Türkiye'nin en iyi haber sitesi
YÜKSEL AYTUĞ

‘Kör Nokta’ neleri gözümüze soktu?

Bir dizinin künyesinde Osman Sınav ismi geçiyorsa orada bir dururum. Çünkü bir dizi yapmaya karar vermişse; mutlaka bir derdi, bir sözü, anlatmak istediği bir şeyi vardır. Bir de Osman Sınav hitap ettiği kitleyi iyi tanır. Bu tecrübesi ona hikayeyi doğru kodlama şansı verir. Öyküleri, klişe sinema dilinin ötesinde felsefe ve mantık içerir. İşte bu yüzden Atv'deki yeni dizisi Kör Nokta'nın ilk bölümünü dikkatle takip ettim.




İlk tanıtımın dönmesiyle birlikte herkes ölümlü trafik kazasına karışan oğlunu yurtdışına kaçıran ünlü, zengin ve nüfuzlu yazar ve ailesinin malum hikayesini izleyeceğini sandı. Oysa bu akıllıca düşünülmüş bir PR çalışmasıydı. Hikaye ise herkesi ters köşeye yatırdı. Kör Nokta, "Eğer o çocuk yurtdışına kaçırılmasaydı, ne olurdu?" sorusunun alternatif cevaplarıyla karşıladı seyircisini.
Hep derdim ki, "Osman Sınav dizileri, sonradan istim tutar" ama bu kez daha ilk günden izleyiciyi avucunun içine aldı. Kör Nokta, "Atv izleyicisi hafta sonu dizi izlemez" tabusunu kırmaya aday görünüyor.
Bu arada Osman Sınav'ın dizileri, sektöre yeni oyuncular kazandırmasıyla da ünlüdür. Bu bağlamda 'Gece' karakterini canlandıran Çağla Boz'un yanına daha ekranda ilk göründüğünde uğurlu tik'imi attım. Eminim diğerleri gibi o da beni mahcup etmeyecektir.

Şok cihazı şart oldu
Yine bir polisimiz, tabancası alınarak şehit edildi. Üstelik bu kez şehit verdiğimiz bir kadın polisimizdi.
Bu konuda kim bilir kaç kez yazdım. Türk polisi, yaradılışı nedeniyle şüphelilere haddinden fazla merhametli yaklaşıyor. Elinde tabanca, bıçak olan saldırgana adeta yalvarıp yakararak ikna etmeye çalışıyor. "İyilikten maraz doğar" misali, sonunda olan kendisine oluyor.
Peki elin polisi ne yapıyor?

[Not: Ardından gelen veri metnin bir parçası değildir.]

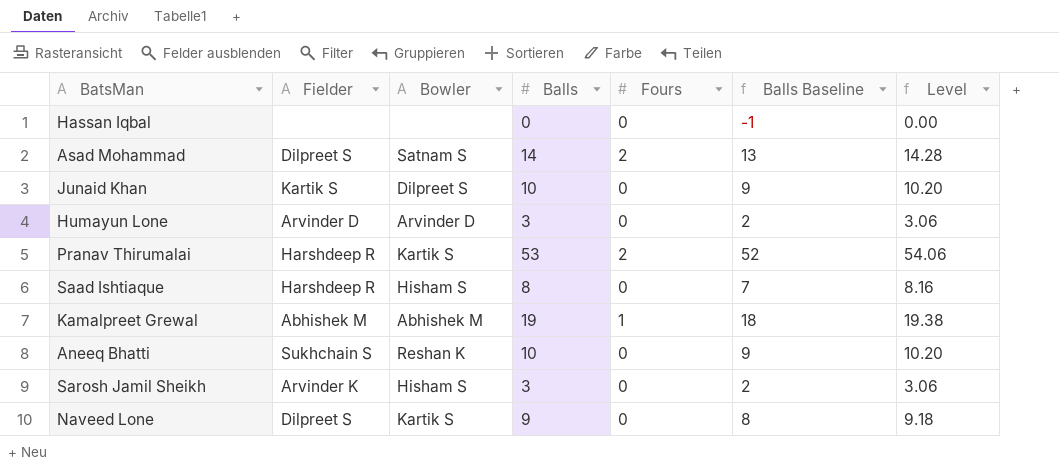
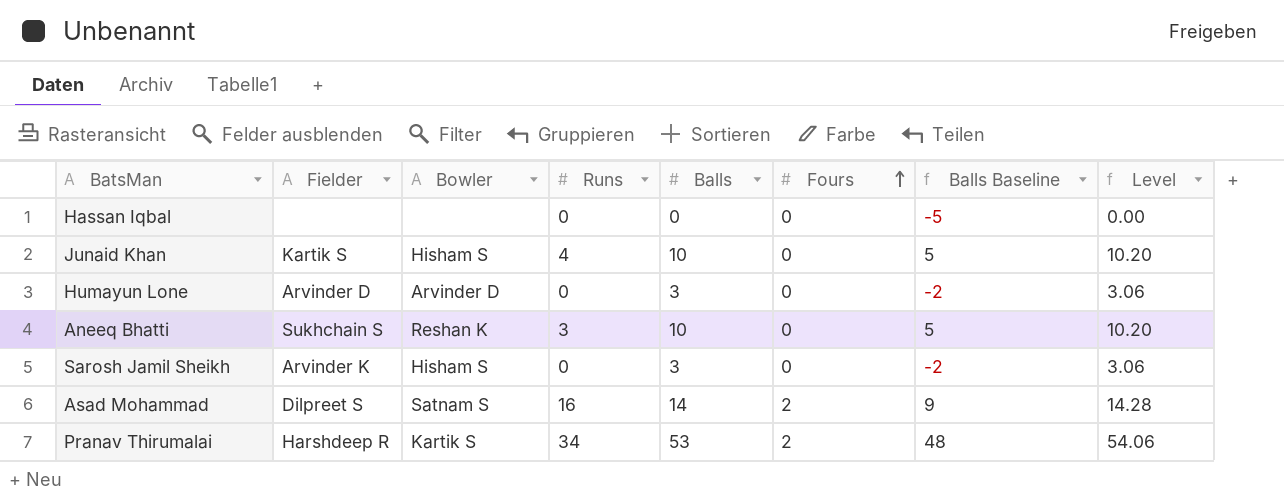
row order: none -> Fours ascending
column Runs | position: none -> 4
column Balls Baseline | formula: [Balls] - 1 -> [Balls] - 5
row Saad Ishtiaque: Harshdeep R | Hisham S | 8 | 0 | 7 | 8.16 -> none
row Kamalpreet Grewal: Abhishek M | Abhishek M | 19 | 1 | 18 | 19.38 -> none
row Naveed Lone: Dilpreet S | Kartik S | 9 | 0 | 8 | 9.18 -> none
Junaid Khan | Bowler: Dilpreet S -> Hisham S

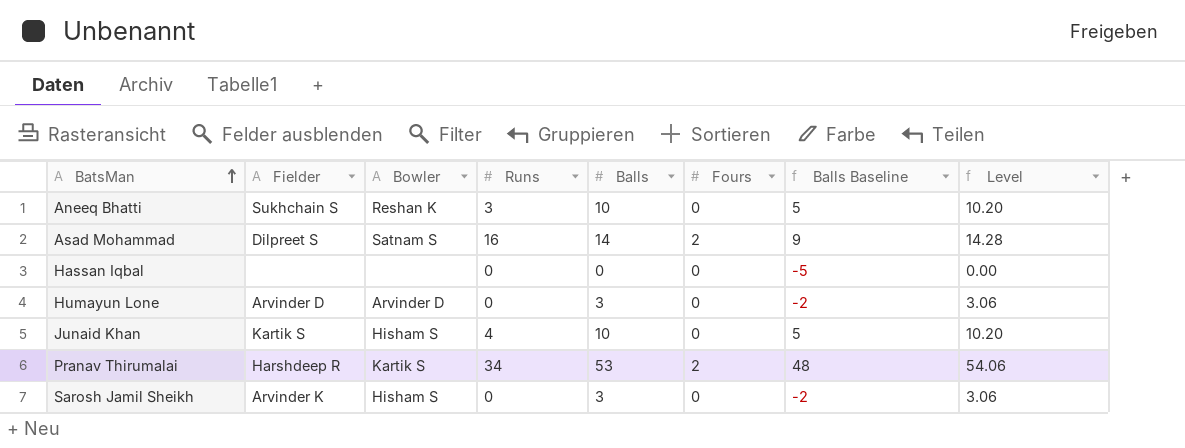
row order: Fours ascending -> BatsMan ascending

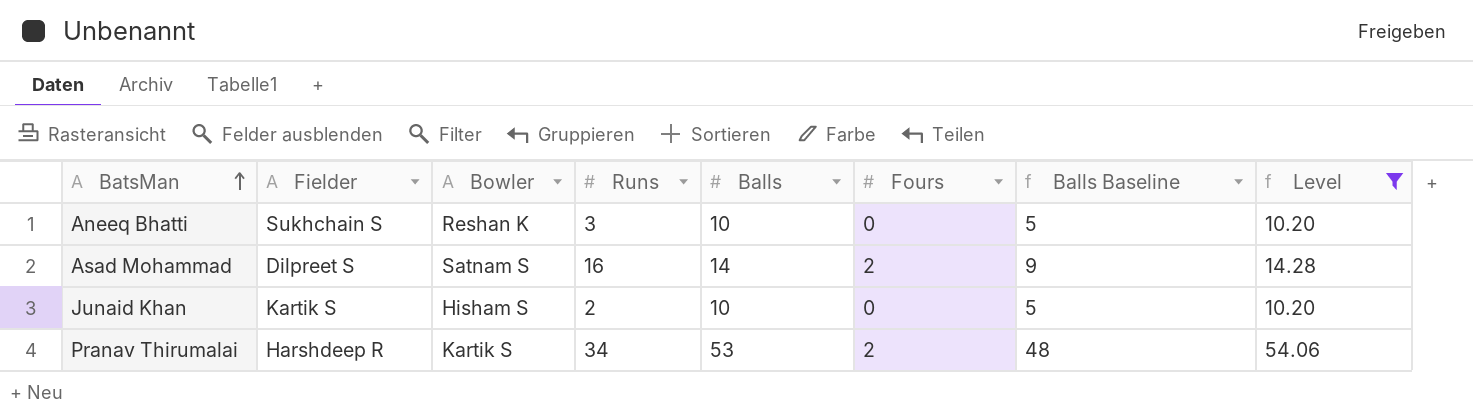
filter: none -> Level >= 10.20
Junaid Khan | Runs: 4 -> 2

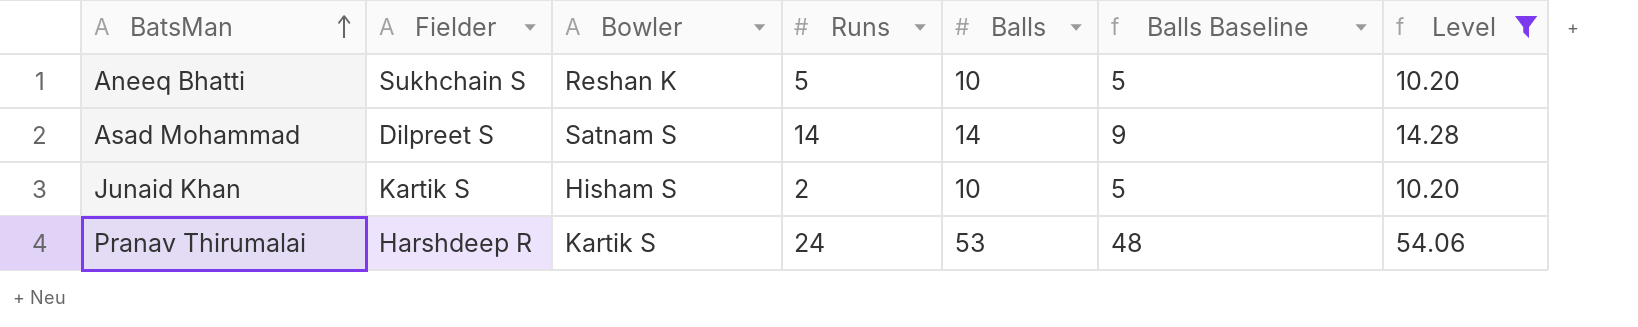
column Fours | position: 6 -> none
Aneeq Bhatti | Runs: 3 -> 5
Asad Mohammad | Runs: 16 -> 14
Pranav Thirumalai | Runs: 34 -> 24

Emniyet mesafesini koruyor, bir kez ihtarda bulunuyor, varsa elektrik şokuyla şüpheliyi bayıltıyor, o cihaz yoksa doğrudan hedefe ateş ederek etkisiz hale getiriyor.
Emniyet yetkilileri ne düşünüyor bilmiyorum ama şahsi düşüncem tüm teşkilata bu şok cihazlarının dağıtılması, şüpheli ile fiziki karşılaşmalarda ne yapılması gerektiği de verilen eğitimin başlıca konusu olmalı.

Bu defansla olmaz
Lafı eğip bükmeden söyleyeceğim: Fenerbahçe, Ferdi Kadıoğlu'nu satarak büyük para kazandı ama bu ticaretten pek kârlı çıkamayacak. Çünkü karşılığını birer birer kupalara veda ederek ödeyecek.
Sezon başında yazdım. Ne yazık ki tekrar etmek zorundayım. Fenerbahçe bu defansla bu ligin sonunu getiremez. Korkarım sonunda stat anonsçusu bile "Neredesin be Ferdi?" diye bağıracak. Sen takımın başına dünyanın en iyi teknik direktörünü getirsen ne yazar? Defansı Çağlar Söyüncü ve Mert Müldür'e emanet ettikten sonra...
Bu fiyasko, Mourinho'nun da kimyasını bozmuş olacak ki, defansın tek ayakta kalan ismi Djiku'yu oyundan alıp adeta harakiri yapmaya yeltendi. Eğer Galatasaray forveti biraz daha dikkatli ve becerikli olsa, 6 Kasım'ın 6-0'lık intikamı Kadıköy'de kolaylıkla alınabilirdi.
Sırtında En Nesyri yazan hormonlu patates ise asla Fenerbahçe'nin aradığı forvet değil.
Son sözüm Mourinho'ya:
Sevgili hocam, futbolcularına önce "çabuk oynamak" ile "acele etmek" arasındaki farkı öğretmelisin. Bir de derbi hezimetinden sonra basın toplantısına çıkmamanı çok yadırgadım. Sizin Portekiz'de benzer bir söz var mı bilmem ama bizim Anadolu'da "Yürekte özün yoksa, meydanda sözün de yoktur" diye bir laf vardır. Bir an önce toparlan ve bu takımı toparla. Zira Fenerbahçe seyircisinin banka hesabında artık kimseye verecek "kredi" kalmadı.

Gaf'let kürsüsü
Adıyaman'da devletin yaptırdığı deprem konutlarına yerleşen bazı kişiler ilk iş olarak balkonda asılı Türk bayraklarını yere attılar. Hesabı mutlaka sorulmalı.

Zap'tiye
"Bir litre rakı 140 lira olacak" vaadinden sonra CHP'li belediyelerin işlettiği Kent Meyhaneleri de açılır mı acaba?

Ne demiş?
"Üzüleceksem lüks arabada üzülmeyi tercih ederim. Lüks yaşantın varsa hemen Dubai'ye gidip üzüntünü atlatırsın. Öteki türlü evde çamaşır yıkarsın." (Yeliz Yeşilmen'in sözleri)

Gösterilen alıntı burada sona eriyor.